By relying on para 12.2, it was argued that the said clause does not indicate about the number of arbitrators to be appointed while reciting that the matter be referred to arbitration in accordance with the provisions contained in the Indian Arbitration and Conciliation, 1996, which is generally in accordance with the UNCITRAL rules. Therefore, the number of arbitrators should be more than one and since it can not be an even number in view of s. 10 (1), there should be three arbitrators. This plea was opposed inter alia on the grounds that appointment of three arbitrators will be expansive and proceedings will take time as all arbitrator will consult each other regarding convenient time for meetings.

The Supreme Court held that even if UNCITRAL rules are referred the position will remain the same. UNCITRAL model law on International Commercial Arbitration also accepts the same definition of Arbitration Tribunal in Article 2(b). Article 10 of those rules is almost identical with Section 10 of the said Act. Article 2(b) and Article 10 of those rules are extracted herein below:-

"Article 2. Definition and rules of interpretation - For the purposes of this Law:

(a) xxx xxx

(b) "arbitral tribunal" means a sole arbitrator or a panel of arbitrators."

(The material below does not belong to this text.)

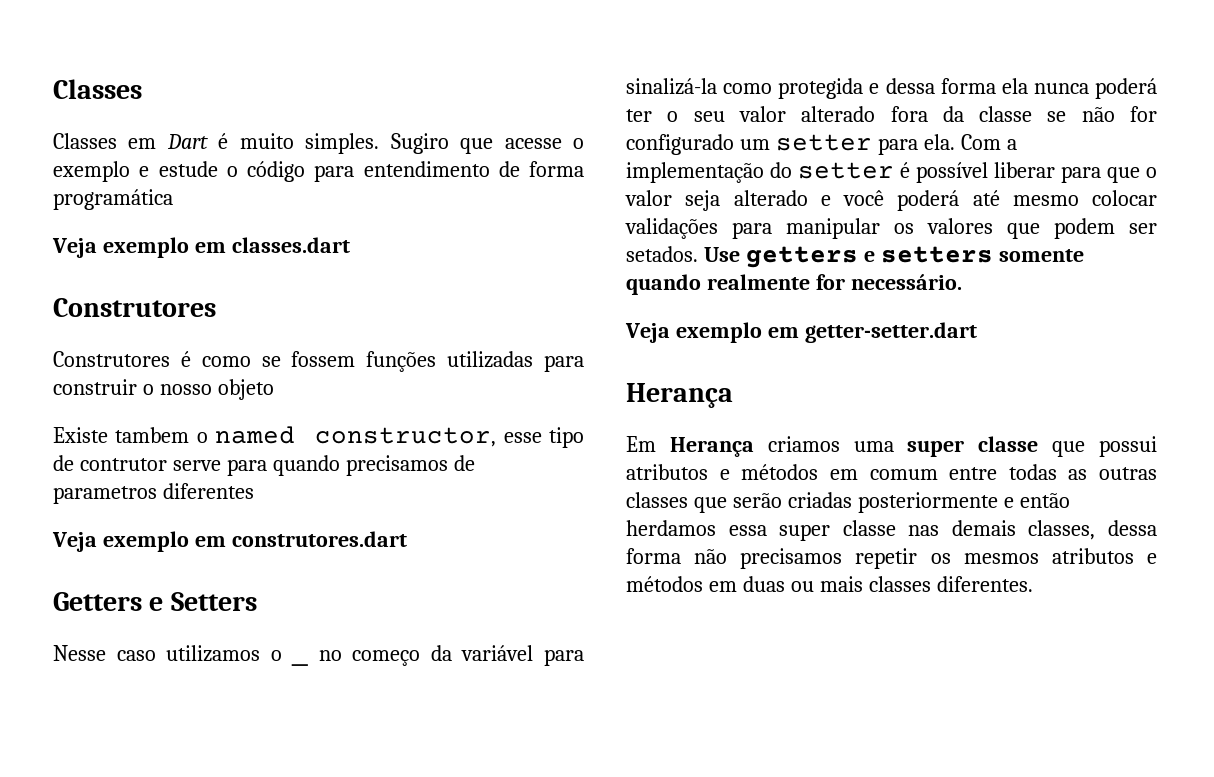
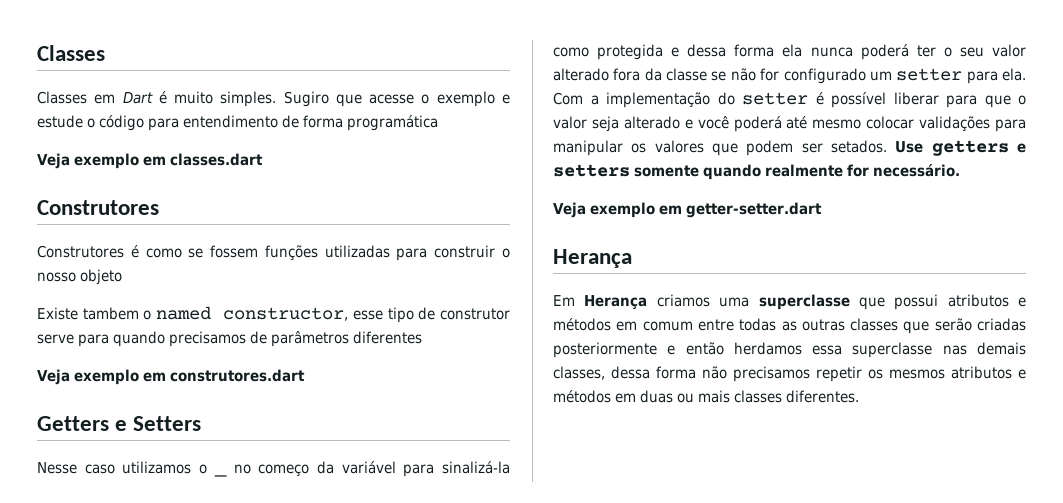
[79,458,167,471] contrutor -> [440,308,510,320] construtor
[53,486,157,504] parametros -> [271,331,350,347] parâmetros
[907,436,1039,457] super classe -> [758,294,850,310] superclasse
[779,520,896,541] super classe -> [852,342,933,358] superclasse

"Article 10. Number of arbitrators - (1) The parties are free to determine the number of arbitrators.

(2) Failing such determination, the number of arbitrators shall be three."

The court said that the definition of Arbitral Tribunal in Section 2(1)(d) of the said Act is verbatim the same as in Article 2(b). Article 10 of the UNCITRAL model law has close similarity with Section 10 of the said Act. Section 10 deviates from Article 10 of the UNCITRAL law only in the sense that Section 10(1) of the Act provides that despite the freedom given to the parties to determine the number of arbitrators such numbers shall not be even number. But in default of determination of the number, Section 10(2) provides the tribunal is to consist of a sole arbitrator. Therefore, scheme of Section 10(2) of the Act is virtually similar to Article 10.2 of the UNCITRAL model law.

Thus, where the Arbitration clause is silent about the number of arbitrators, Section 10(2) of the said Act squarely applies.

It has been also held that a policy decision of a party cannot change the contractual clause. In this case reliance was placed on a standard contract clause which provided that: “.. For Contracts costing upto Rs.10 Crores, a Sole Arbitrator should be appointed. For Contracts costing over Rs.10 Crores, a Committee of Arbitrators should be appointed composed of one Arbitrator to be nominated by the Contractor, one to be nominated by the Owner and the third Arbitrator, who will act as a Chairman but not as umpire, to be chosen jointly by the two nominees. The decision of majority of Arbitrators shall be final and binding on both parties."

Moreover, in this case the contract between the parties was entered into in 2004 and said policy decision came into effect in 2005. Therefore, the said policy decision could not in any way override contract between the parties.

(See, ARBITRATION PETITION NO.3 OF 2009, Sime Darby Engineering SDN. BHD. v. Engineers India Ltd.)